───── Dataset extract ─────

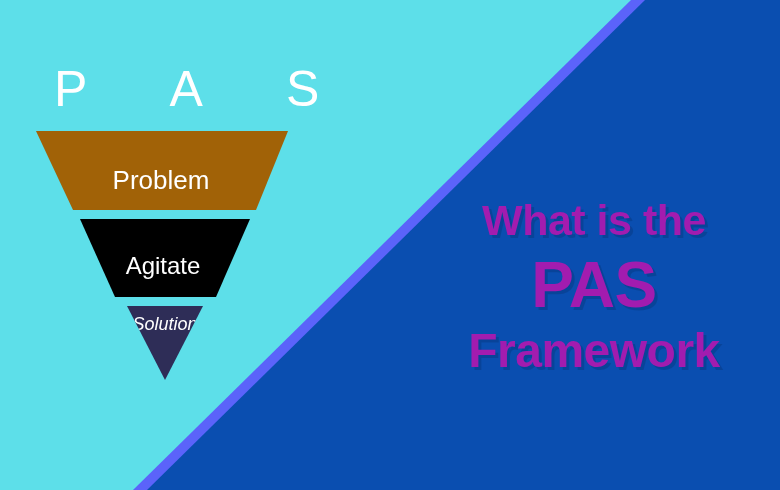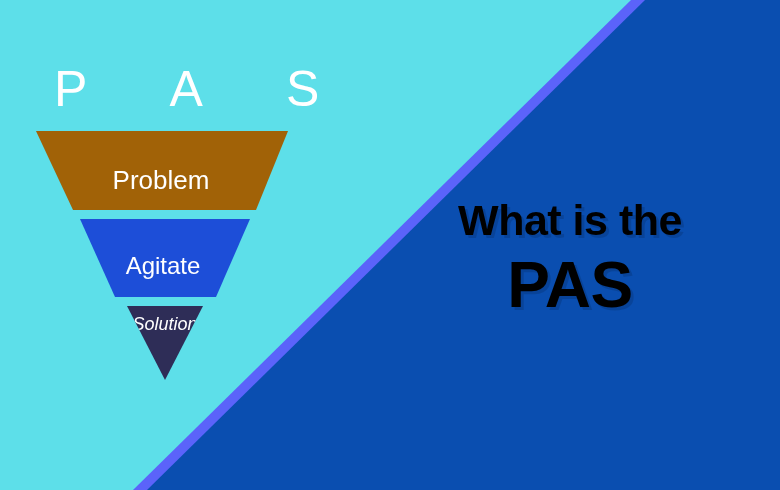--- a/index.html
+++ b/index.html
@@ -81,21 +81,21 @@
   .seg-problem .seg-label {
     font-size: 26px;
     transform: translateY(10px);
   }
 
   .seg-agitate {
     left: 70px;
     top: 219px;
     width: 186px;
     height: 78px;
-    background: #1d4ed8;
+    background: #000000;
     clip-path: polygon(10px 0, 180px 0, 146px 78px, 45px 78px);
   }
   .seg-agitate .seg-label {
     font-size: 24px;
     transform: translateY(8px);
   }
 
   .seg-solution {
     left: 120px;
     top: 306px;
@@ -106,25 +106,25 @@
   }
   .seg-solution .seg-label {
     font-size: 18px;
     transform: translateY(-19px);
     font-style: italic;
   }
 
   
   .headline {
     position: absolute;
-    left: 384px;
+    left: 408px;
     top: 188px;
     width: 372px;
     text-align: center;
-    color: #000000;
+    color: #a21caf;
     font-weight: 700;
     font-size: 44px;
     line-height: 65px;
     text-shadow: 3px 3px 0 rgba(0,0,0,0.13);
     letter-spacing: -0.5px;
   }
   .headline .l1 { display: block; font-size: 43px; }
   .headline .l2 { display: block; font-size: 64px; }
   .headline .l3 { display: block; font-size: 48px; }
 </style>
@@ -151,15 +151,16 @@
 
     <div class="seg seg-solution">
       <span class="seg-label">Solution</span>
     </div>
 
   </div>
 
   <div class="headline">
     <span class="l1">What is the</span>
     <span class="l2">PAS</span>
+    <span class="l3">Framework</span>
   </div>
 
 </div>
 
 </body></html>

─────

Problem details:
What you return should match the records above word for word, minus the pictures.

Solution:
--- a/index.html
+++ b/index.html
@@ -81,21 +81,21 @@
   .seg-problem .seg-label {
     font-size: 26px;
     transform: translateY(10px);
   }
 
   .seg-agitate {
     left: 70px;
     top: 219px;
     width: 186px;
     height: 78px;
-    background: #1d4ed8;
+    background: #000000;
     clip-path: polygon(10px 0, 180px 0, 146px 78px, 45px 78px);
   }
   .seg-agitate .seg-label {
     font-size: 24px;
     transform: translateY(8px);
   }
 
   .seg-solution {
     left: 120px;
     top: 306px;
@@ -106,25 +106,25 @@
   }
   .seg-solution .seg-label {
     font-size: 18px;
     transform: translateY(-19px);
     font-style: italic;
   }
 
   
   .headline {
     position: absolute;
-    left: 384px;
+    left: 408px;
     top: 188px;
     width: 372px;
     text-align: center;
-    color: #000000;
+    color: #a21caf;
     font-weight: 700;
     font-size: 44px;
     line-height: 65px;
     text-shadow: 3px 3px 0 rgba(0,0,0,0.13);
     letter-spacing: -0.5px;
   }
   .headline .l1 { display: block; font-size: 43px; }
   .headline .l2 { display: block; font-size: 64px; }
   .headline .l3 { display: block; font-size: 48px; }
 </style>
@@ -151,15 +151,16 @@
 
     <div class="seg seg-solution">
       <span class="seg-label">Solution</span>
     </div>
 
   </div>
 
   <div class="headline">
     <span class="l1">What is the</span>
     <span class="l2">PAS</span>
+    <span class="l3">Framework</span>
   </div>
 
 </div>
 
 </body></html>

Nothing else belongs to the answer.